Aussie pet mobile is coming tomorrow and I would like to tell me how to cut it but maybe I don't have any choice...

HEEEEELPPP!


----------



## Ladysmom (Oct 19, 2004)

If its all matted underneath, you really have no choice. Their coats really do grow back fast fortunately.

As he grows, work on your brushing techniques. Make sure you brush all the way down to the skin by flipping back the hair and brushing it in layers. Even though you were brushing him several times a day, you apparently weren't getting all the way through his coat.

Get him some cute sweaters to wear while he's growing back.


----------



## saltymalty (Sep 14, 2004)

Before you try to shave him down, have you tried combing conditioner through his coat? If the mats are close to the skin, shaving can be tough too. One thing to always prevent future mats from forming, always comb or brush using a leave in conditioner. Never comb the hair "dry". I think of it as baby fine hair. You would never comb a babies hair without using a detangler or a really super soft brush. I think the same is true for a malt's hair. JMM probably has some really good adivce on how to handle a matted coat.


----------



## chloeandj (Apr 1, 2005)

If you can find a good groomer that has the time and patience, they can work miracles and may not need to shave completely down. Although they charge a pretty penny for it. I have a slicker brush that I spray conditioner on and on the mat and can usually get even a bad mat out with that, but if it is all over, that is too much work. Even if he gets a shave, it'll be grown in before you know it. Don't feel bad about it, I think most of us have let our dog get matted atleast once. And now you have the perfect reason to get him a few warm clothes for the winter.


----------



## Mystify79 (Apr 6, 2004)

I've had Tuffy shaved down once.. it was after Christmas and he's spent almost a week running around in a sweater which just matted him beyond repair. He's extremely cotton coated and he matts up just walking around. Put him in a sweater and it's a recipe for disaster. I was scared about having him cut down so short especially since he had pretty long hair at that point but after it was done I loved it.
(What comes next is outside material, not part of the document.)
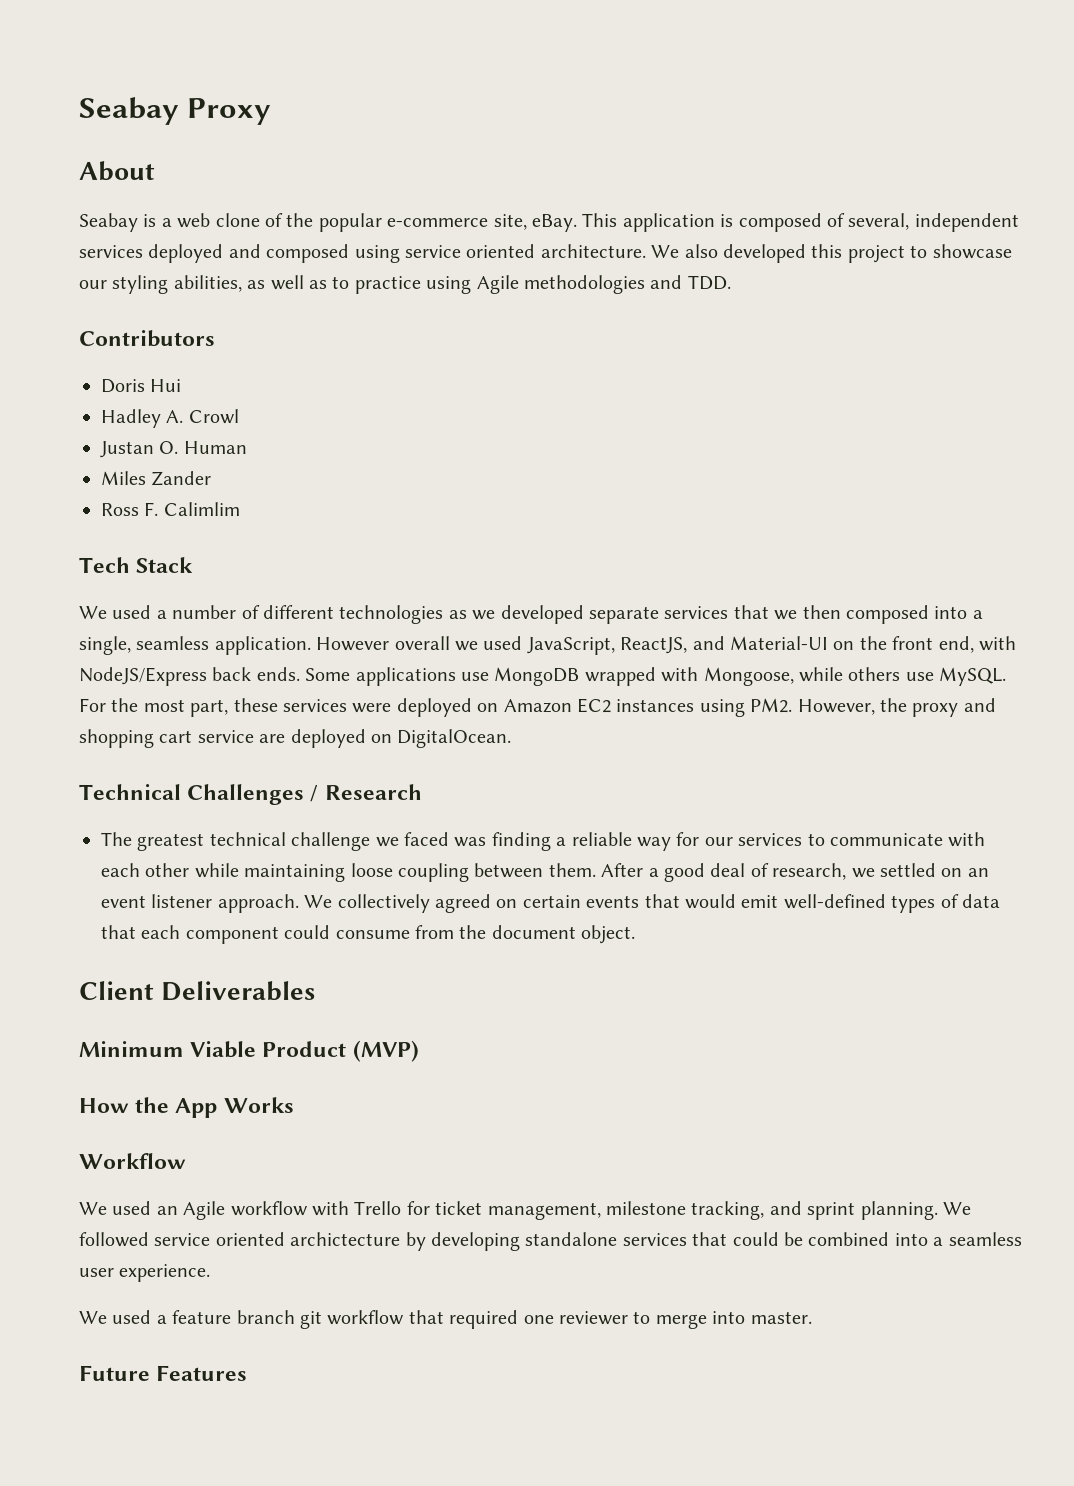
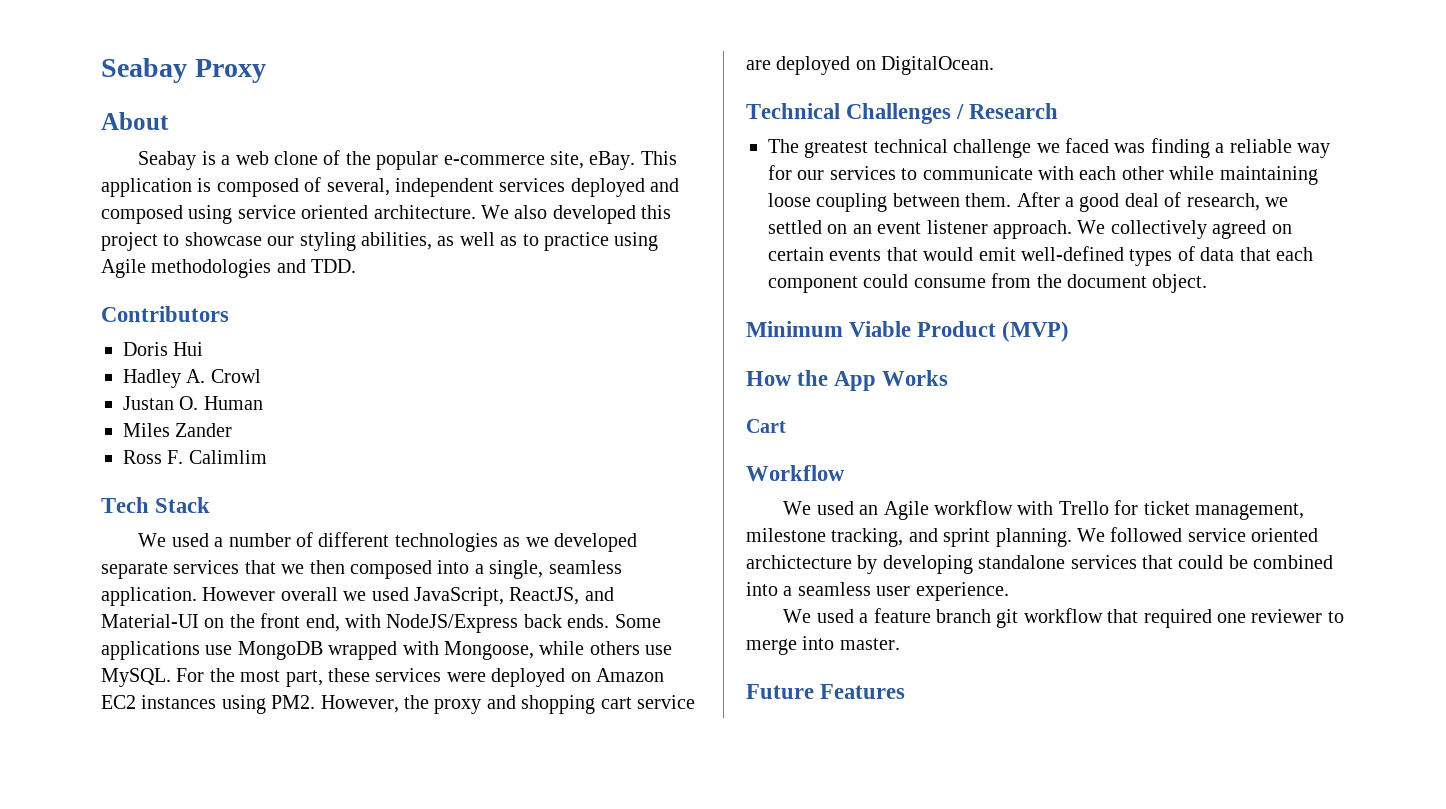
[79,981,316,1001] // Client Deliverables -> (1208, 283) none
(294, 1105) none -> [746,419,786,433] // Cart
He looks adorable with short hair and he loves not having to be brushed everyday when his hair is short. I try to keep him a fairly short cut all the time because his hair just isn't suited to a long coat and although he'll tolerate it, he really hates to be brushed. And like LadysMom said, their hair grows back really fast. Before I knew it, Tuffy was ready for another hair cut!


----------



## Ladysmom (Oct 19, 2004)

Jodi has a really good point. Maybe you can find a groomer who will tackle the mats instead of shaving Chiqui.

Even if it costs more, like she says, it may not be that much more than shaving would be. A co-worker had to have her Yorkie shaved this summer and they charged her $50. With mats close to the skin, they have to do it very slowly and carefully. They also made her sign a waiver before that they would not be responsible if Sugar got cut and needed stitches - at her cost.


----------



## kodie (Aug 24, 2004)

I recently shaved kodie... about 2 weeks ago... i'm gonna try really hard to be a good mommy and brush him everyday!








I would rather shave him than put him through all that pain of getting those matts out.


----------



## mmo (Sep 4, 2004)

> _Originally posted by Kodie_@Oct 24 2005, 01:14 PM
> *I recently shaved kodie... about 2 weeks ago... i'm gonna try really hard to be a good mommy and brush him everyday!
> 
> 
> ...


[/QUOTE]

Pics??? I`d love to see him in a short cut!


----------



## Chelsey (Dec 17, 2004)

Hi,

I’m not sure how bad the matting is... but when Chelsey got really bad I cut her hair down and then worked out the matts with my hands it took for ever and I did not have the bless the beast shampoo at the time . We ran out. 

If it is not that bad and you’re willing to work on it yourself... you can 
Use the detangling shampoo or fur polish pomade to get the matts out...
I find the fur pomade works really well.. just put a bit on it and separate with your fingers... since you puppy is really matted you may have to cut the ones you can not untangle. With the shampoo you can put a lot on and work at very small peaces bit , by bit ..
What I do is hold the matt at the bottom ,just one finger above the skin so when you are separating it you are not pulling the hair from the skin. That way your puppy will not feel the tugging.. 

If your puppy has more cotton hair I was told by my breeder to use a comb after a bath not the brush. You can use the brush in between. When you are brushing do bits at a time to make sure you get the base of the hair and all the matts out. Make sure you do under the arms, chin, an just below the ears. I find those area tend to matt the most.. if you miss brushing them.
In addition when shampooing your puppy, do not rub the hair in circles that also create matts. Always try to wash the hair in the direction it you want to comb it. 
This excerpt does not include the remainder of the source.